**REQUIRED WORK**
Once the line with "- Stained Sheets?" is found in the data, output it and each following line exactly, up to and including the line with "Quick Stay Guide", and nothing before or after.

*** DATA PROVIDED ***

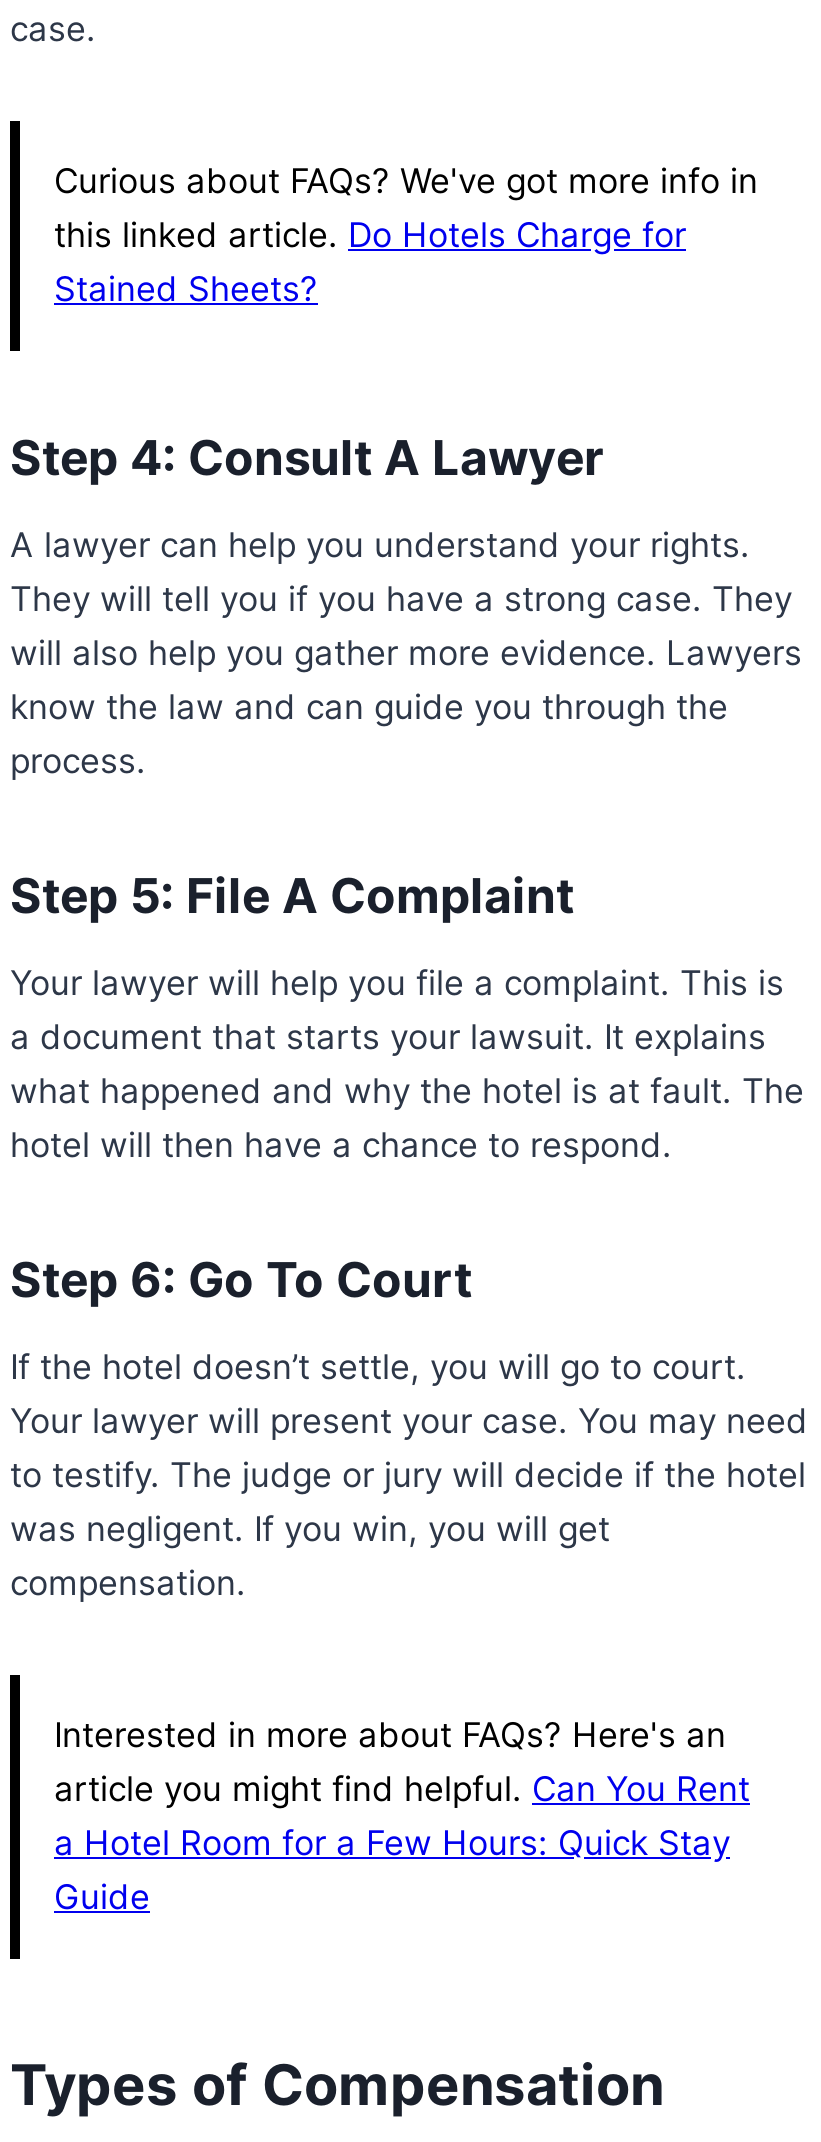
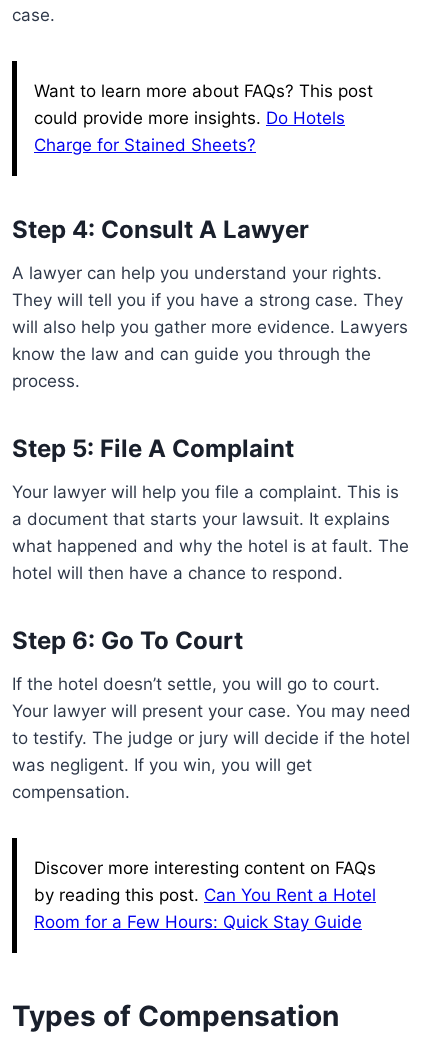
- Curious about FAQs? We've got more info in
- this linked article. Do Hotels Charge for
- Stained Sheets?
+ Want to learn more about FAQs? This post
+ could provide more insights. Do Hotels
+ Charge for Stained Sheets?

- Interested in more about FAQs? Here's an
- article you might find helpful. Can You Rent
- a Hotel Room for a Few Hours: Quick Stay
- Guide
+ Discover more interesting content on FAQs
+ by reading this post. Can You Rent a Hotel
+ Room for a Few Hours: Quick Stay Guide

***
*** DATA PROVIDED ***

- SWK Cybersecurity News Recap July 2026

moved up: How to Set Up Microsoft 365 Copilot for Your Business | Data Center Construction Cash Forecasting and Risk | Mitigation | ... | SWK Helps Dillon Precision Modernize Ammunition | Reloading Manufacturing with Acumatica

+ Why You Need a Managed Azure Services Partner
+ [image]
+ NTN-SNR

***

**OUTPUT**
- Stained Sheets?
+ Want to learn more about FAQs? This post
+ could provide more insights. Do Hotels
+ Charge for Stained Sheets?

- Interested in more about FAQs? Here's an
- article you might find helpful. Can You Rent
- a Hotel Room for a Few Hours: Quick Stay
- Guide
+ Discover more interesting content on FAQs
+ by reading this post. Can You Rent a Hotel
+ Room for a Few Hours: Quick Stay Guide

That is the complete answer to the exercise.